**Exercise objective**
Please return each entry that follows exactly as written, and keep the pictures out.

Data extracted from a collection
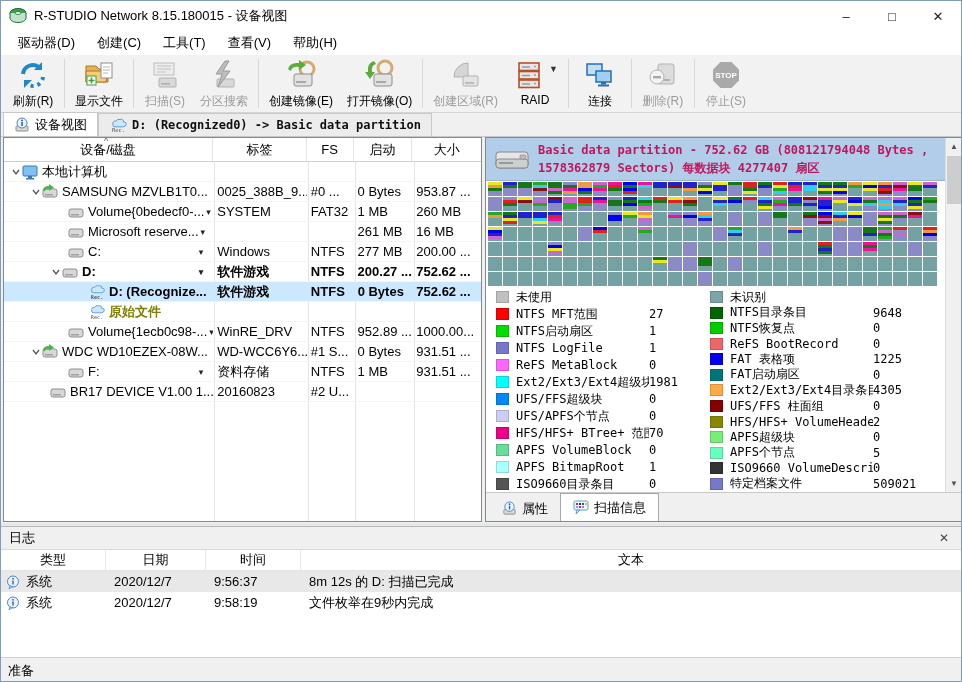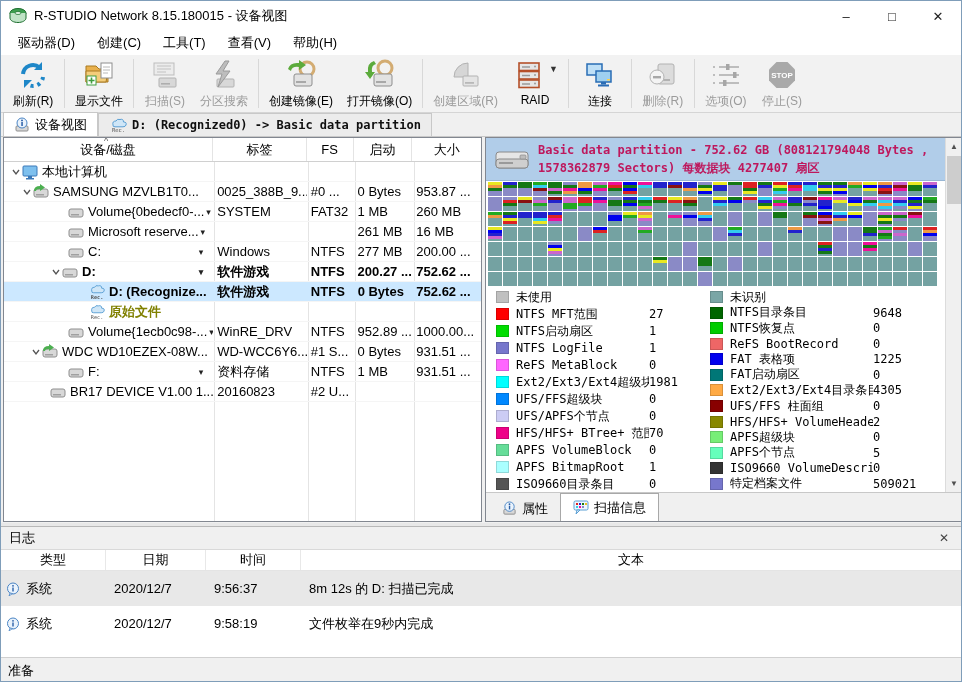--- a/index.html
+++ b/index.html
@@ -241,18 +241,6 @@
       <span class="tb-label">删除(R)</span>
     </div>
     <div class="tb-sep"></div>
-    <div class="tb-item disabled">
-      <span class="tb-icon">
-        <svg width="32" height="32" viewBox="0 0 32 32">
-          <path d="M3 8h3M3 16h3M3 24h3" stroke="#bdbdbd" stroke-width="1.8" stroke-dasharray="2 2"></path>
-          <path d="M9 8h20M9 16h20M9 24h20" stroke="#bdbdbd" stroke-width="1.8"></path>
-          <rect x="16" y="5" width="3.5" height="6" fill="#a6a6a6"></rect>
-          <rect x="23" y="13" width="3.5" height="6" fill="#a6a6a6"></rect>
-          <rect x="13" y="21" width="3.5" height="6" fill="#a6a6a6"></rect>
-        </svg>
-      </span>
-      <span class="tb-label">选项(O)</span>
-    </div>
     <div class="tb-item disabled">
       <span class="tb-icon">
         <svg width="32" height="32" viewBox="0 0 32 32">

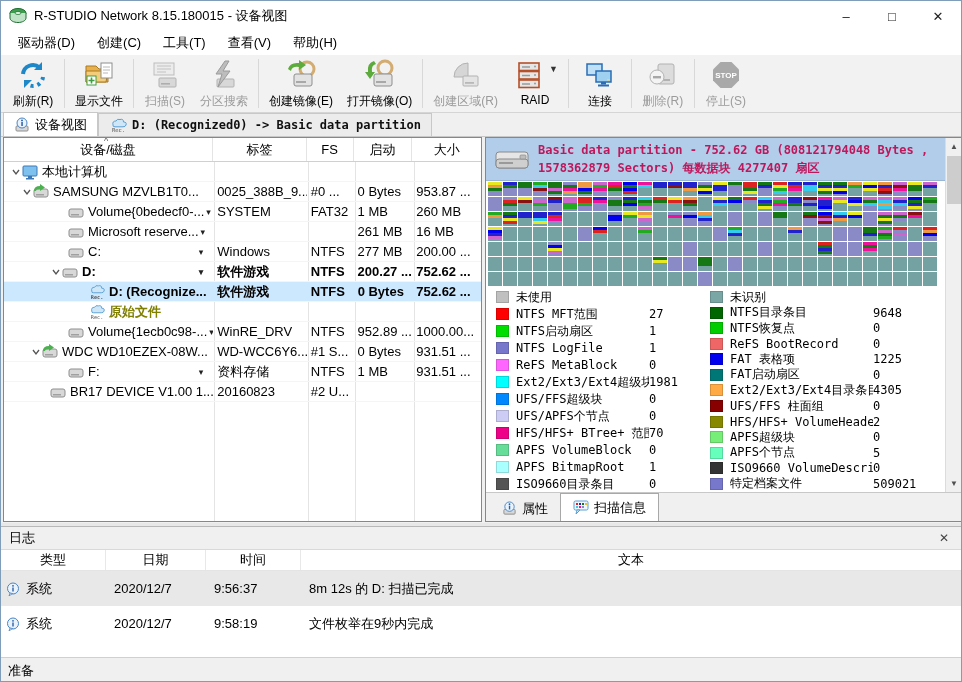--- a/index.html
+++ b/index.html
@@ -309,7 +309,7 @@
       </div>
 
       <div class="trow">
-        <div class="c1" style="padding-left:17px">
+        <div class="c1" style="padding-left:26px">
           <span class="chev">
               <svg width="10" height="10">
                 <polyline points="2,3 5,7 8,3" fill="none" stroke="#555" stroke-width="1.3"></polyline>

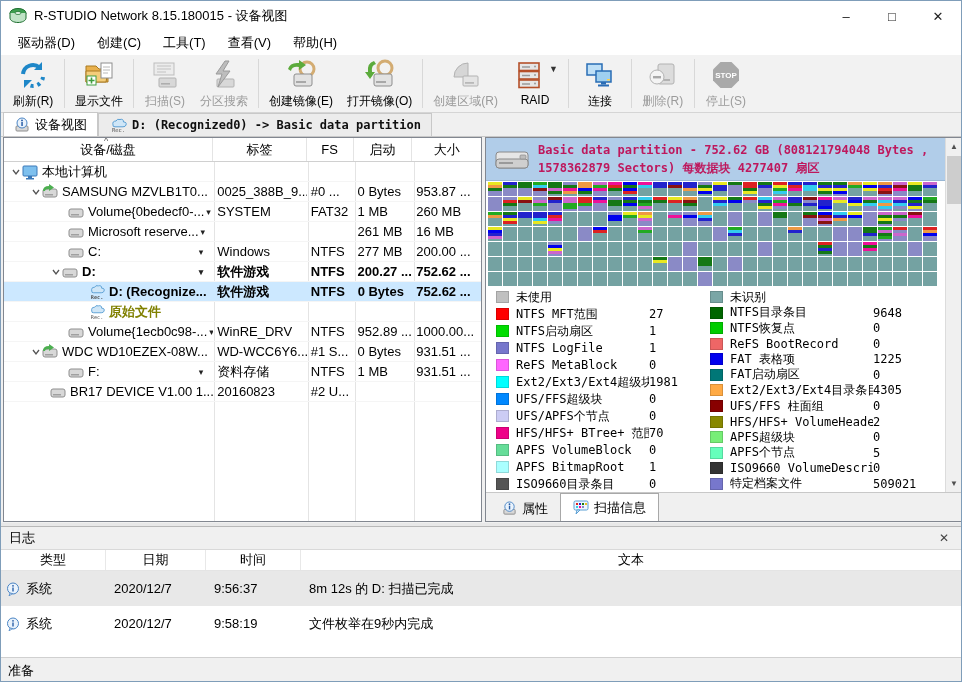--- a/index.html
+++ b/index.html
@@ -81,7 +81,7 @@
   .log-close{margin-left:auto;font-size:12px;color:#444;width:18px;text-align:center;}
   .log-head{height:21px;display:flex;border-bottom:1px solid #e4e4e4;font-size:13px;background:#fff;}
   .lh{display:flex;align-items:center;justify-content:center;border-right:1px solid #e8e8e8;}
-  .log-row{height:35px;display:flex;align-items:center;font-size:13px;}
+  .log-row{height:21px;display:flex;align-items:center;font-size:13px;}
   .log-row.alt{background:#e8e8e8;}
   .lc-type{width:105px;display:flex;align-items:center;padding-left:5px;gap:6px;}
   .lc-date{width:100px;padding-left:8px;}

**Expected answer**
--- a/index.html
+++ b/index.html
@@ -241,18 +241,6 @@
       <span class="tb-label">删除(R)</span>
     </div>
     <div class="tb-sep"></div>
-    <div class="tb-item disabled">
-      <span class="tb-icon">
-        <svg width="32" height="32" viewBox="0 0 32 32">
-          <path d="M3 8h3M3 16h3M3 24h3" stroke="#bdbdbd" stroke-width="1.8" stroke-dasharray="2 2"></path>
-          <path d="M9 8h20M9 16h20M9 24h20" stroke="#bdbdbd" stroke-width="1.8"></path>
-          <rect x="16" y="5" width="3.5" height="6" fill="#a6a6a6"></rect>
-          <rect x="23" y="13" width="3.5" height="6" fill="#a6a6a6"></rect>
-          <rect x="13" y="21" width="3.5" height="6" fill="#a6a6a6"></rect>
-        </svg>
-      </span>
-      <span class="tb-label">选项(O)</span>
-    </div>
     <div class="tb-item disabled">
       <span class="tb-icon">
         <svg width="32" height="32" viewBox="0 0 32 32">

--- a/index.html
+++ b/index.html
@@ -309,7 +309,7 @@
       </div>
 
       <div class="trow">
-        <div class="c1" style="padding-left:17px">
+        <div class="c1" style="padding-left:26px">
           <span class="chev">
               <svg width="10" height="10">
                 <polyline points="2,3 5,7 8,3" fill="none" stroke="#555" stroke-width="1.3"></polyline>

--- a/index.html
+++ b/index.html
@@ -81,7 +81,7 @@
   .log-close{margin-left:auto;font-size:12px;color:#444;width:18px;text-align:center;}
   .log-head{height:21px;display:flex;border-bottom:1px solid #e4e4e4;font-size:13px;background:#fff;}
   .lh{display:flex;align-items:center;justify-content:center;border-right:1px solid #e8e8e8;}
-  .log-row{height:35px;display:flex;align-items:center;font-size:13px;}
+  .log-row{height:21px;display:flex;align-items:center;font-size:13px;}
   .log-row.alt{background:#e8e8e8;}
   .lc-type{width:105px;display:flex;align-items:center;padding-left:5px;gap:6px;}
   .lc-date{width:100px;padding-left:8px;}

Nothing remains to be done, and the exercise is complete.